Back to the new place, the shoebox apartment with the little man tucked at the end. I sit on the sill along the picture window, legs folded up, and yes, the signatures are there. The handyman called up because he needed money, what with the hotel having cost a lot and Social Security still 10 days away. I asked if the lease had been signed?—co-signed?—and he said, oh yeah, that was done, and he’s correct. I see the owner and the co-signer right on the lines where they should be. We’re in the clear.

The handyman watches TV; his daughter sits on a carton; behind her begin the massed piles of her possessions, lately retrieved from storage with a semi-estranged relative. “Congratulations!” I say. “You have a home.” I want to make this point, go on record with fate. “You did it, Tally,” I add, extending my statement. “I’ve known this guy 21 years and you saved him from dying.” Naturally she says I did it.

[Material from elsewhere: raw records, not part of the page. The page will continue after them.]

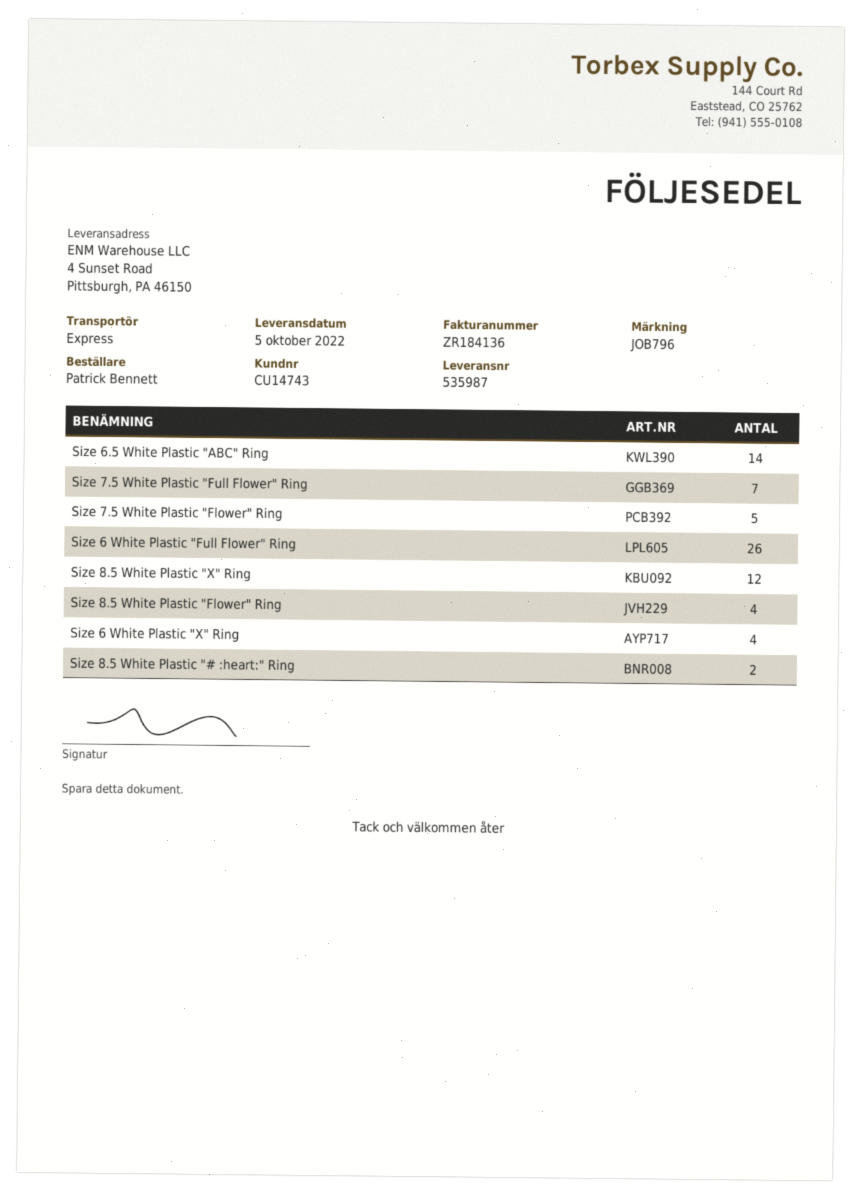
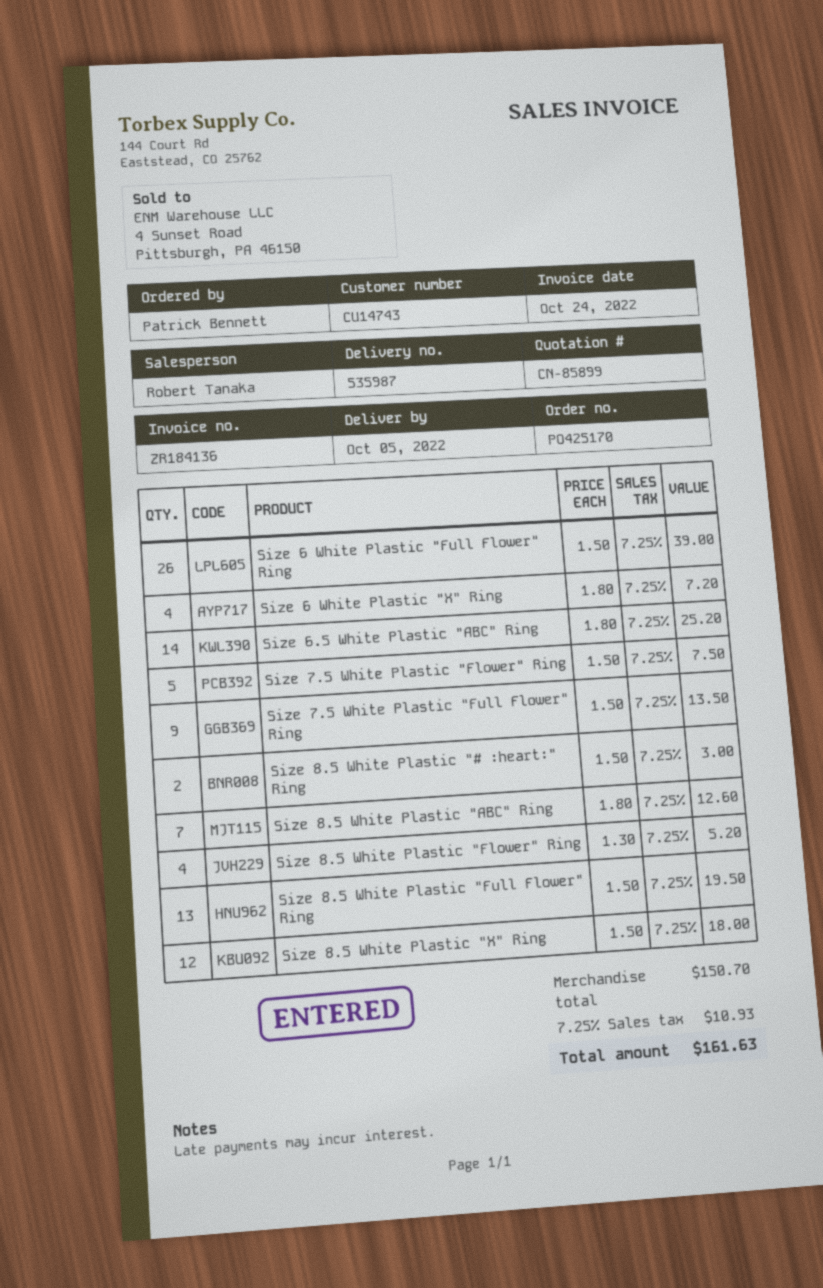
Size 7.5 White Plastic "Full Flower" Ring: 7 -> 9
Size 8.5 White Plastic "ABC" Ring: none -> 7
Size 8.5 White Plastic "Full Flower" Ring: none -> 13

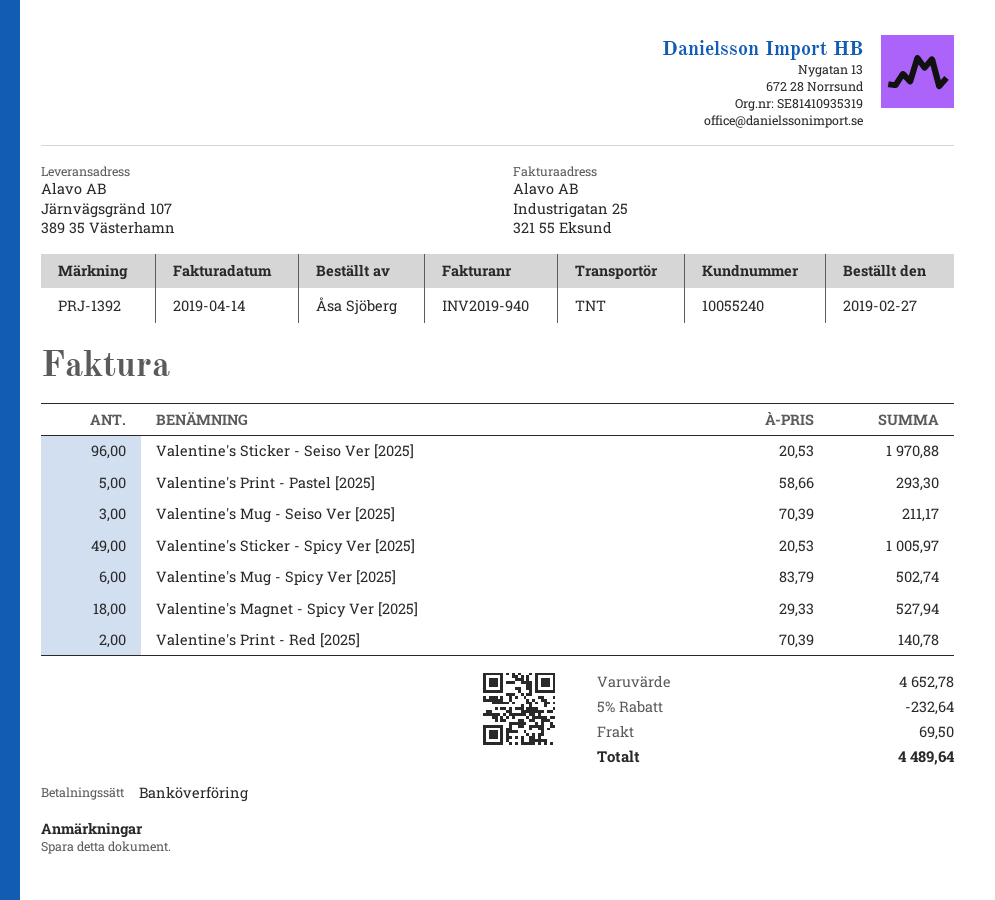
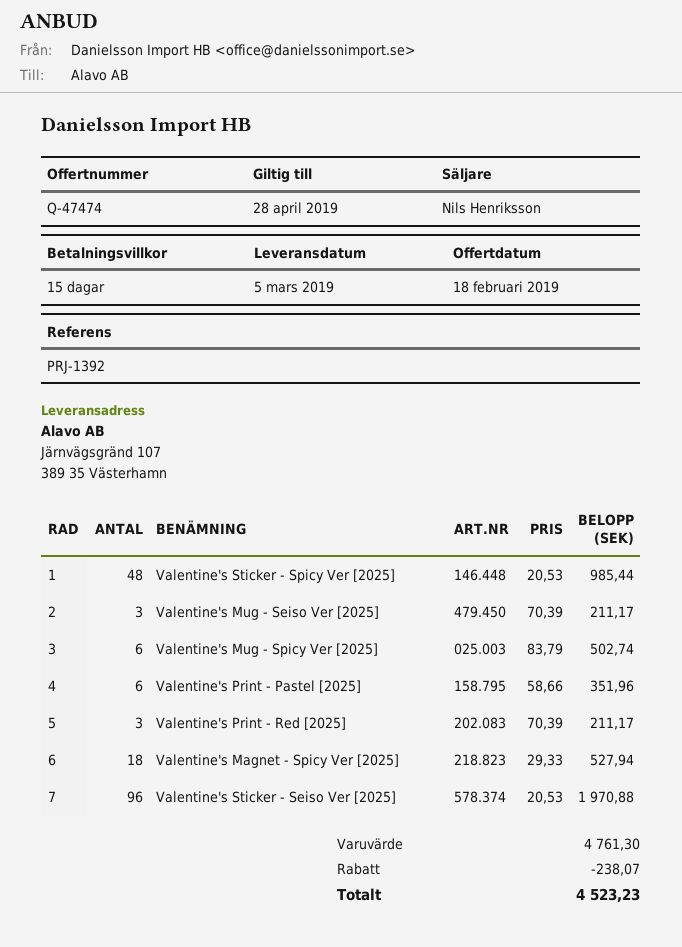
Valentine's Print - Pastel [2025]: 5 x 58.66 = 293.30 -> 6 x 58.66 = 351.96
Valentine's Sticker - Spicy Ver [2025]: 49 x 20.53 = 1005.97 -> 48 x 20.53 = 985.44
Valentine's Print - Red [2025]: 2 x 70.39 = 140.78 -> 3 x 70.39 = 211.17
subtotal: 4652.78 -> 4761.30
discount: 232.64 -> 238.07
shipping: 69.50 -> none
total: 4489.64 -> 4523.23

The handyman listens but still has his eyes on the TV.

The old man’s beard is overgrown and wiry, and he’s bald like a dented gray egg that has a grizzled hippy fringe glued near the base. Left to himself, his eyes tend to shift back and forth, without any purpose that I can see; he’s restless. Now he thanks me for the five 20s and pair of 50s that I hand him. “You’re an angel,” he says, voice low but firm, making a point, and he tells me again before I take off. He’s still alive, and he never used to say thanks, so I guess we’re all making progress. I’m just glad I didn’t have to do more.